Perhaps the most interesting single feature in the dramatic events of the past week is the fact that Britain allowed American bombers and their supporting aircraft to take off from bases in England for the raid on Libya. This reflected the survival to this day of the special relationship that developed during World War II between the United States and Britain. It operated during the Falklands war, when the US provided full intelligence support to the British expeditionary force. In a sense, British Prime Minister Margaret Thatcher responded this week by allowing the use of bases on British soil in what the other NATO allies regarded as a private war between the US and Col. Muammar Qaddafi of Libya.

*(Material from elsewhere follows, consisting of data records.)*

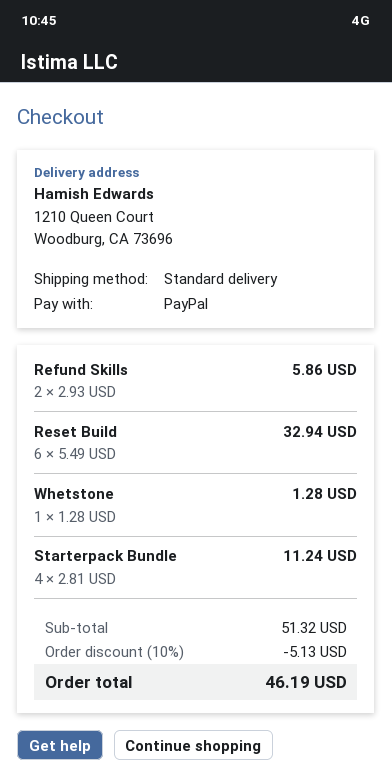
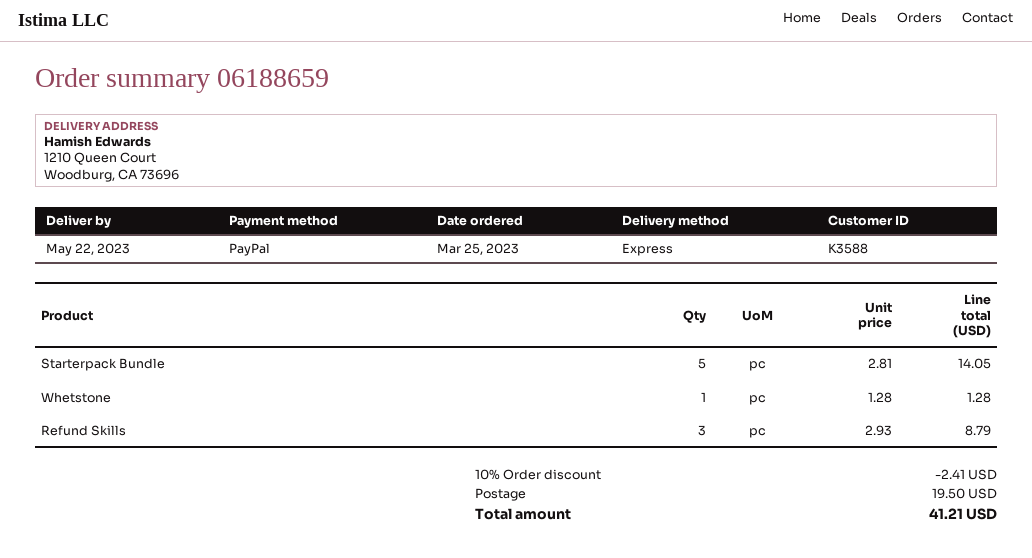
shipping method: standard -> express
Refund Skills: 2 x 2.93 = 5.86 -> 3 x 2.93 = 8.79
Reset Build: 6 x 5.49 = 32.94 -> none
Starterpack Bundle: 4 x 2.81 = 11.24 -> 5 x 2.81 = 14.05
discount: 10% = 5.13 -> 10% = 2.41
shipping: none -> 19.50
total: 46.19 -> 41.21

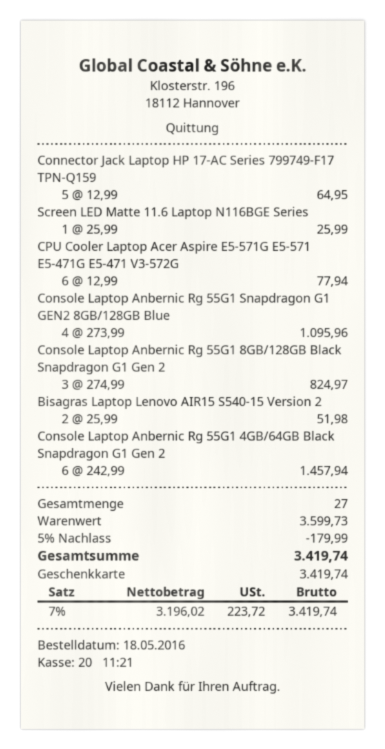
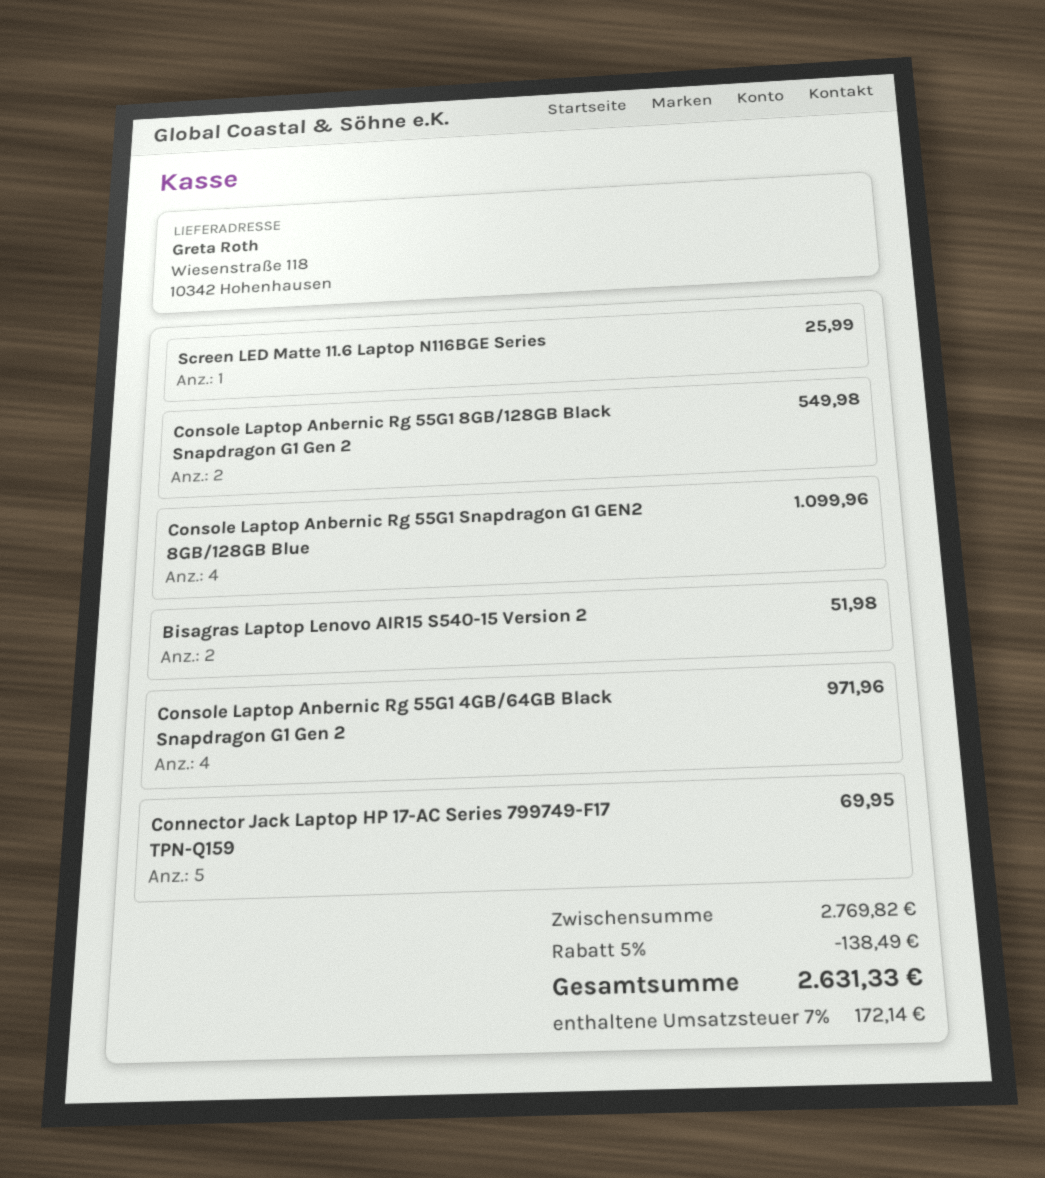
Connector Jack Laptop HP 17-AC Series 799749-F17 TPN-Q159: 5 for 64.95 -> 5 for 69.95
CPU Cooler Laptop Acer Aspire E5-571G E5-571 E5-471G E5-471 V3-572G: 6 for 77.94 -> none
Console Laptop Anbernic Rg 55G1 Snapdragon G1 GEN2 8GB/128GB Blue: 4 for 1095.96 -> 4 for 1099.96
Console Laptop Anbernic Rg 55G1 8GB/128GB Black Snapdragon G1 Gen 2: 3 for 824.97 -> 2 for 549.98
Console Laptop Anbernic Rg 55G1 4GB/64GB Black Snapdragon G1 Gen 2: 6 for 1457.94 -> 4 for 971.96
subtotal: 3599.73 -> 2769.82
discount: 5% = 179.99 -> 5% = 138.49
tax: 7% = 223.72 -> 7% = 172.14
total: 3419.74 -> 2631.33

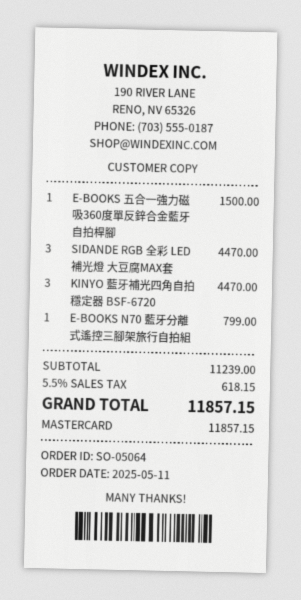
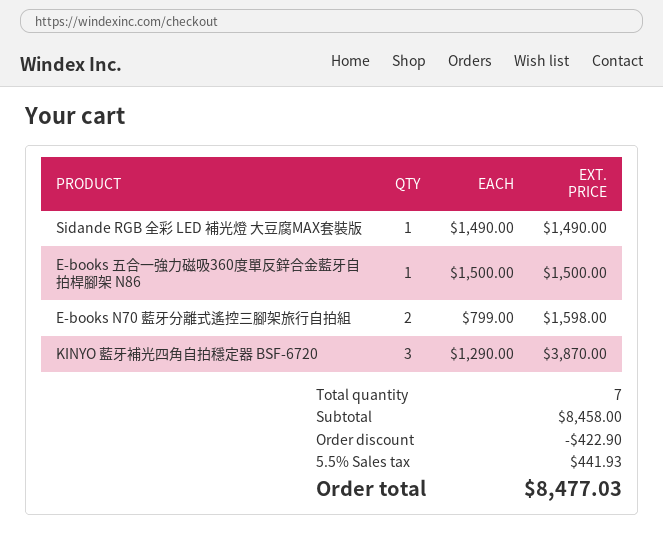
SIDANDE RGB 全彩 LED 補光燈 大豆腐MAX套: 3 for 4470.00 -> 1 for 1490.00
KINYO 藍牙補光四角自拍穩定器 BSF-6720: 3 for 4470.00 -> 3 for 3870.00
E-BOOKS N70 藍牙分離式遙控三腳架旅行自拍組: 1 for 799.00 -> 2 for 1598.00
subtotal: 11239.00 -> 8458.00
discount: none -> 422.90
tax: 5.5% = 618.15 -> 5.5% = 441.93
total: 11857.15 -> 8477.03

In another sense, President Reagan had cashed in his Falklands war IOU from Mrs. Thatcher in order to have some show of involvement by the NATO allies.
Although the use of bases in Britain did show some NATO collaboration, it also showed by contrast the absence of any other type of NATO sharing. The French refusal to allow the US planes to fly over French territory made plain that country's feelings about the matter. Portugal announced its refusal without, so far as this reporter can learn, having even been asked. Spain also refused. Italy would have done so had it been asked, which it apparently was not. West Germany was not on the flying route, hence the issue did not come up. But clearly, the West Germans wanted no part in this operation.

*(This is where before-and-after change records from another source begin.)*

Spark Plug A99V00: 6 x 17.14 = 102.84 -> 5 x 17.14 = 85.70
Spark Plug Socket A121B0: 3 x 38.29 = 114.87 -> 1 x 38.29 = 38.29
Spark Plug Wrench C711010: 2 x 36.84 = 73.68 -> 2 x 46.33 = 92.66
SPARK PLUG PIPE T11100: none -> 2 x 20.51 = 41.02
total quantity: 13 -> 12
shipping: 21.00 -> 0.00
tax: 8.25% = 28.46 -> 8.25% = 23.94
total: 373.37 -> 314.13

And, of course, while Mrs. Thatcher did allow the use of her air fields, she did not send British bombers along with the Americans.
In other words, this is one more item on the list of military operations conducted by members of the NATO alliance which have not had the support of other members. It was not a NATO issue.
All the European NATO allies were energetic, as soon as the shooting was over, in trying to gloss over their nonparticipation by promising to take such actions as they could within their own boundaries to reduce opportunities for Libyan-inspired acts of violence.
So, the week showed the US using its military power against Colonel Qaddafi in the presumed hope that it would discourage him from further acts of violence. It left behind the question of whether it would in fact discourage him by enough to justify the cost.
The cost of the operation includes a strain on the NATO alliance, shock and resentment in the Arab community, cancellation of a scheduled meeting between US Secretary of State George Shultz and Soviet Foreign Minister Eduard Shevardnazde, and one missing bomber.
Incidental pluses are: popular approval at home for President Reagan and joy among his ``new conservative'' supporters who favor this and many more uses of American military power. Israel also applauded.
But the final balance sheet will have to include the effect on Colonel Qaddafi. Will he in the future be more circumspect about what he supports or encourages against American and other targets?
If this does clip his claws, then Washington will certainly feel that the loss of one American bomber and its two pilots, a lapse in arrangements with the Soviets for the next summit, and strain on the NATO alliance were justified.
It is doubtful that the Russians will actually delay the summit because of Libya. The NATO allies all want to smooth over their differences with Washington.
The most likely minus that might linger would be an increasing lack of confidence among the allies in the wisdom and good judgment of US foreign policy. Ever since Vietnam, there has been a nagging doubt on this point. US foreign policy since Kennedy tends to be regarded as erratic and given to unnecessary violence, when objectives might be achieved just as well -- perhaps better -- through using diplomacy and economic support, or withdrawal.
The Western allies in this case feel that Qaddafi could have been constrained more effectively by other means. The jury is out on that point. We do not know what he will do next. He has been winged and wounded, but not crippled or taken out of action. His capability of setting off more acts of violence is probably just as great as ever. Also, Qaddafi has identified himself in Arab eyes as a front-line soldier for Arab causes. His prominence is greater than ever. He has always wanted attention. Washington has helped him get it. For him, probably, Reagan has done him a good turn.
It remains to be seen whether Reagan or Qaddafi is the long-term net winner.